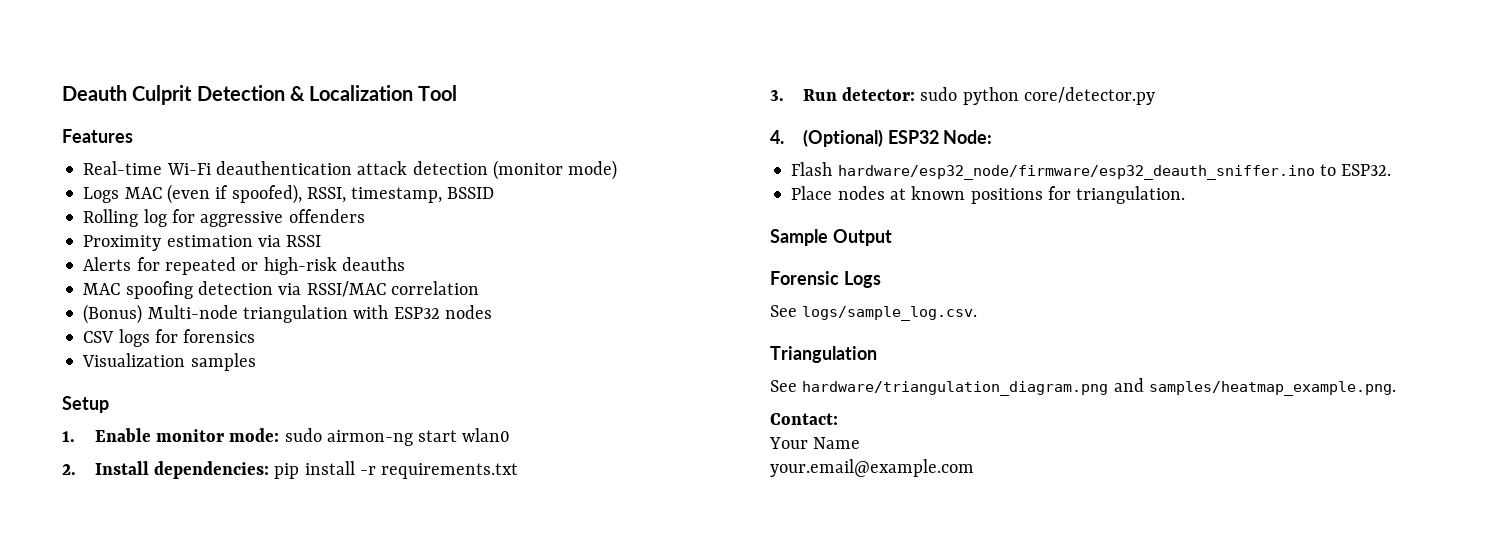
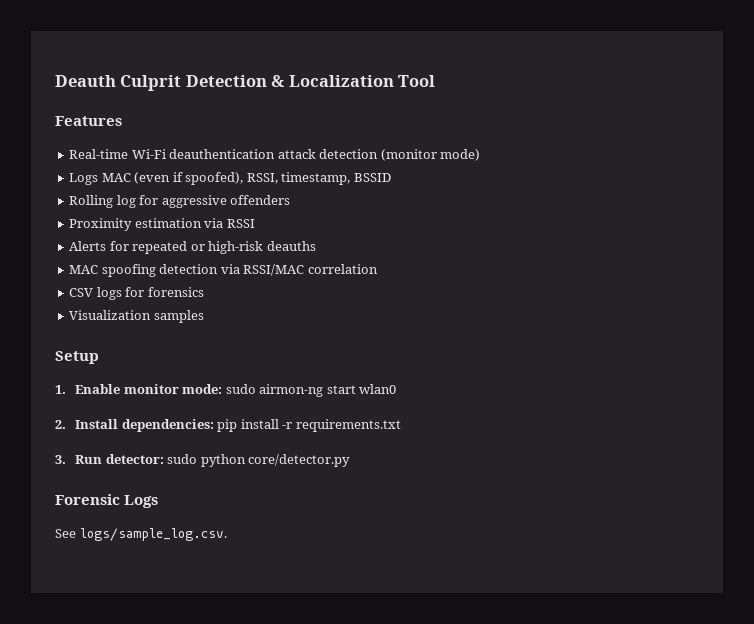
- (Bonus) Multi-node triangulation with ESP32 nodes
- 4. (Optional) ESP32 Node:
- Flash hardware/esp32_node/firmware/esp32_deauth_sniffer.ino to ESP32.
- Place nodes at known positions for triangulation.
- Sample Output
  Forensic Logs
  See logs/sample_log.csv.
- Triangulation
- See hardware/triangulation_diagram.png and samples/heatmap_example.png.
- Contact:
- Your Name
- your.email@example.com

+ + + + +

What you have to do:
From the records above, return each line that includes "nodes".

Response area:
- (Bonus) Multi-node triangulation with ESP32 nodes
- Place nodes at known positions for triangulation.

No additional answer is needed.